Greetings from Italy. We had a wonderful journey to Rome last week. Getting back was a bit exciting as a big snow storm hit the country. and with all the trains and busses out, we ended up spending an extra night there. Back here the snow is still around, the weather is cold, and our hot water and heat are gone- we are having an authentic Italian journey.
One of the primary metaphors I am exploring during this time is that of adoption. Because of the season and the timing of this sabbatical- I want to begin a discussion about adoption talking about Joseph. Not the son of Jacob, but the one who gets oft overlooked in the story and the artwork of Jesus.
The Christmas story is most often about Jesus and Mary, with a few shepherds and wise men thrown in... Very rarely, if ever, does the spotlight shine on Joseph. This week we walked through the most extensive religous art collection in the world at the Vatican Museum. There were numerous scenes of Mary and the baby. Sometimes Joseph was there, but often in the background, or the shadows, never in front.
I have decided that Joseph is really like an offensive lineman- only noticed when they make a mistake. Even though games are won and lost on the line, the glory always goes to the backs. Joseph is a lineman. He labors away under the radar, always working hard, always doing the right thing, and at the end of the play it is Mary and Jesus standing in the endzone doing the touchdown dance.
Lets look at the quiet yet powerful role that Joseph plays. We are introduced to Joseph in Matthew 1:16 as the son of Jacob and the husband of Mary. We hear in vs. 17 that he is engaged to Mary, and we find out that she is now pregnant. We are told that the child is of the Holy Spirit, but Joseph doesn’t know that, yet. He has been humiliated, his beloved fiance in scandal, and look what he does... Her husband Joseph, being a righteous man and unwilling to expose her to public disgrace, planned to dismiss her quietly.
He does not take the right he would have to see her discraced... he goes the high road- you got to like this man.
But right after he has decided to do the right and merciful thing, an angel appears to Joseph in a dream. That is right a dream.

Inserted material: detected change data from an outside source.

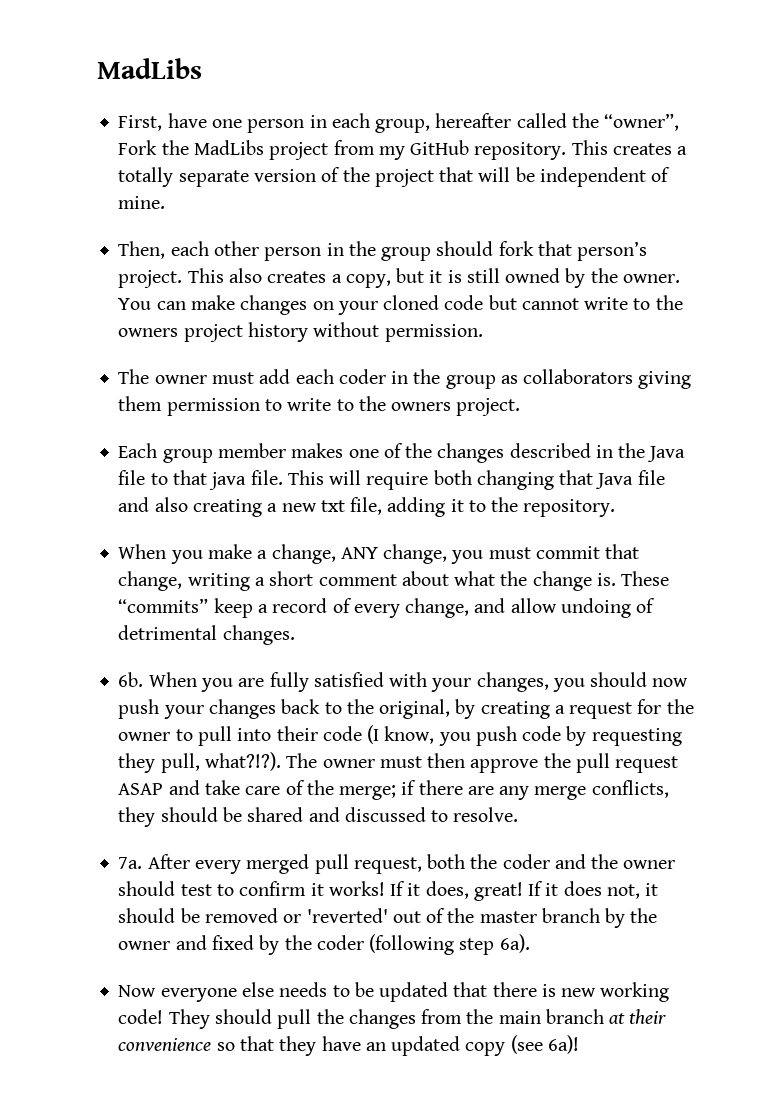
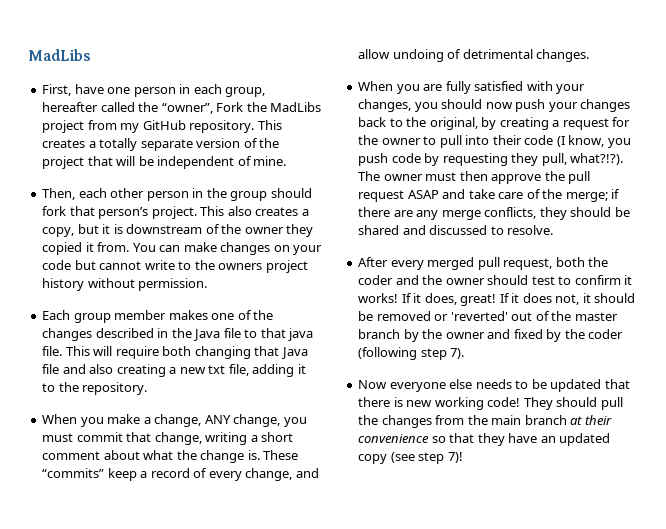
- This also creates a copy, but it is still owned by the owner.
+ This also creates a copy, but it is downstream of the owner they copied it from.
- You can make changes on your cloned code but cannot write to the owners project history without permission.
+ You can make changes on your code but cannot write to the owners project history without permission.
- The owner must add each coder in the group as collaborators giving them permission to write to the owners project.
- 6b.
- 7a.
- If it does not, it should be removed or 'reverted' out of the master branch by the owner and fixed by the coder (following step 6a).
+ If it does not, it should be removed or 'reverted' out of the master branch by the owner and fixed by the coder (following step 7).
- They should pull the changes from the main branch at their convenience so that they have an updated copy (see 6a)!
+ They should pull the changes from the main branch at their convenience so that they have an updated copy (see step 7)!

This will happen 4 more times that Joseph is visited in a dream, and each time he obeys. That angel directs him to marry Mary and name the child Jesus (He saves) for he will save his people from their sins. So Joseph does what the angel commands...
Luke tells us that a group of Shepherds receive a visit from more angels, and they come to see Jesus. When they arrive they find Jesus in a manger, just as the angels said, and they also see Mary and Joseph. While tradition and art may overlook this good man, the gospel writers don’t.
He then takes care of Mary when she has to give birth in a stable- not the place that any expectant mother imagines having her baby. He makes the best of the situation and they end up using a feed trough as a cradle. Then, after the Magi visit, Joseph is visited again, and he protects his bride, his adopted son and leaves all he knows to go and make a life in Egypt. Joseph does what a good father does.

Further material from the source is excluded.